This post will show the way how to record, detect faces, overlay video at real-time using AVFoundation
via Swift3:
1. Create your recorder view:
import AVFoundation
import ImageIO
final class RecorderView: UIView {
//Your next steps will be implemented here :]
}
2. Create camera:
Let create some global variables for your camera inside your recorder view:
final class RecorderView: UIView {
fileprivate lazy var cameraSession = AVCaptureSession()
fileprivate lazy var videoDataOutput = AVCaptureVideoDataOutput()
fileprivate lazy var audioDataOutput = AVCaptureAudioDataOutput()
}
Now let’s setup your camera:
final class RecorderView: UIView {
//...
fileprivate func setupCamera() {
//The size of output video will be 720x1280
cameraSession.sessionPreset = AVCaptureSessionPreset1280x720
//Setup your camera
//Detect which type of camera should be used via `isUsingFrontFacingCamera`
let captureDevice: AVCaptureDevice
if isUsingFrontFacingCamera {
captureDevice = AVCaptureDevice.devices(withMediaType: AVMediaTypeVideo)
.flatMap { $0 as?
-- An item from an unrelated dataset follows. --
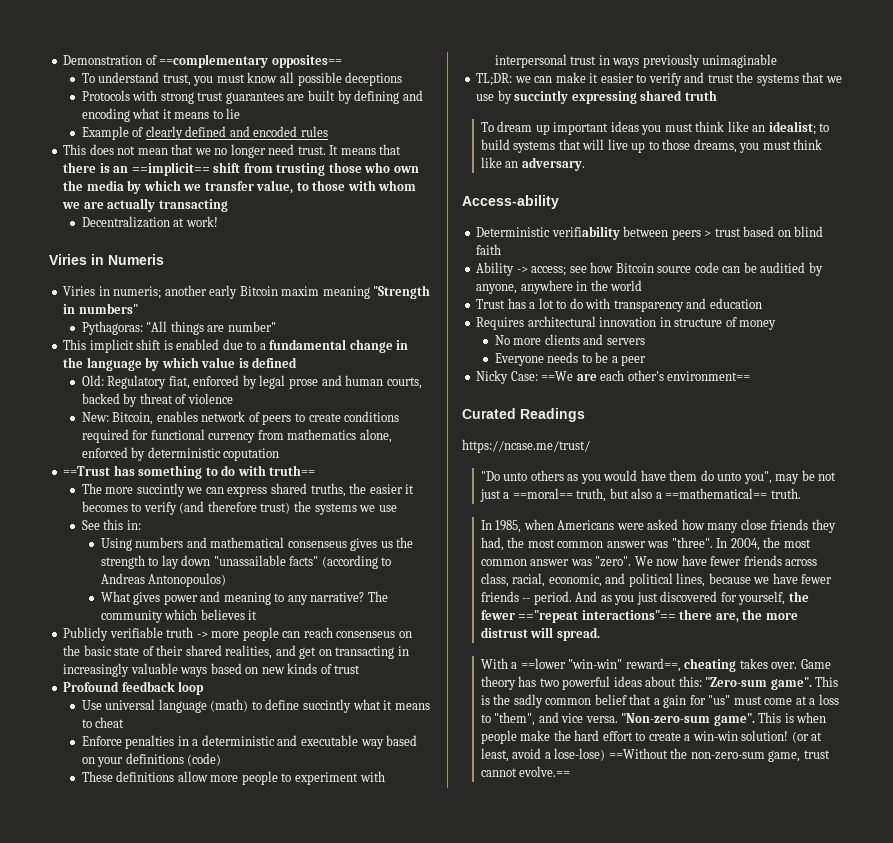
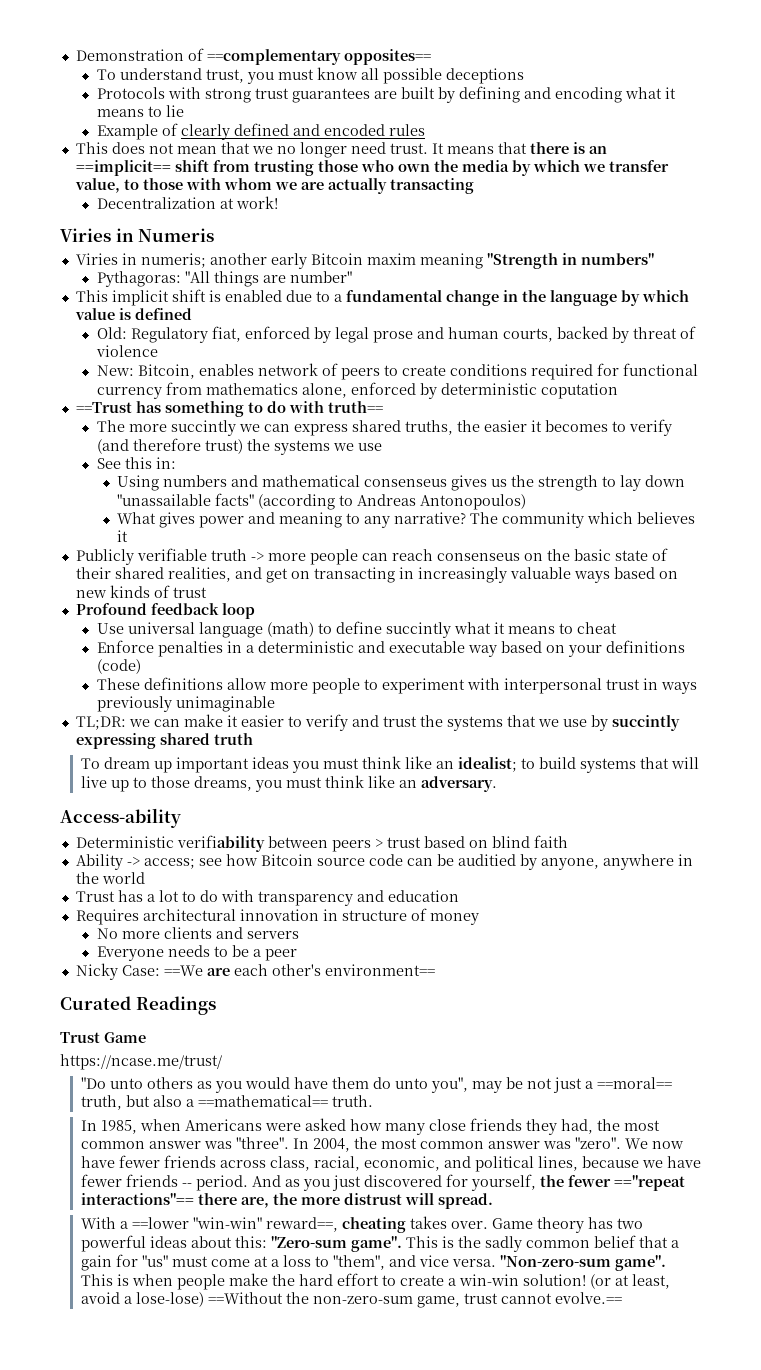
(585, 415) none -> [60,1032,146,1043] // Trust Game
AVCaptureDevice }
.find(where: { $0.position == .front }) ?? AVCaptureDevice.defaultDevice(withMediaType: AVMediaTypeVideo)
} else {
captureDevice = AVCaptureDevice.defaultDevice(withMediaType: AVMediaTypeVideo)
}
//Setup your microphone
let audioDevice = AVCaptureDevice.defaultDevice(withMediaType: AVMediaTypeAudio)
do {
cameraSession.beginConfiguration()
// Add camera to your session
let deviceInput = try AVCaptureDeviceInput(device: captureDevice)
if cameraSession.canAddInput(deviceInput) {
cameraSession.addInput(deviceInput)
}
// Add microphone to your session
let audioInput = try AVCaptureDeviceInput(device: audioDevice)
if cameraSession.canAddInput(audioInput) {
cameraSession.addInput(audioInput)
}
//Now we should define your output data
let queue = DispatchQueue(label: "com.hilaoinc.hilao.queue.record-video.data-output")
//Define your video output
videoDataOutput.videoSettings = [
kCVPixelBufferPixelFormatTypeKey as String: kCVPixelFormatType_32BGRA,
]
videoDataOutput.alwaysDiscardsLateVideoFrames = true
if cameraSession.canAddOutput(videoDataOutput) {
videoDataOutput.setSampleBufferDelegate(self, queue: queue)
cameraSession.addOutput(videoDataOutput)
}
//Define your audio output
if cameraSession.canAddOutput(audioDataOutput) {
audioDataOutput.setSampleBufferDelegate(self, queue: queue)
cameraSession.addOutput(audioDataOutput)
}
cameraSession.commitConfiguration()
//Present the preview of video
previewLayer = AVCaptureVideoPreviewLayer(session: cameraSession)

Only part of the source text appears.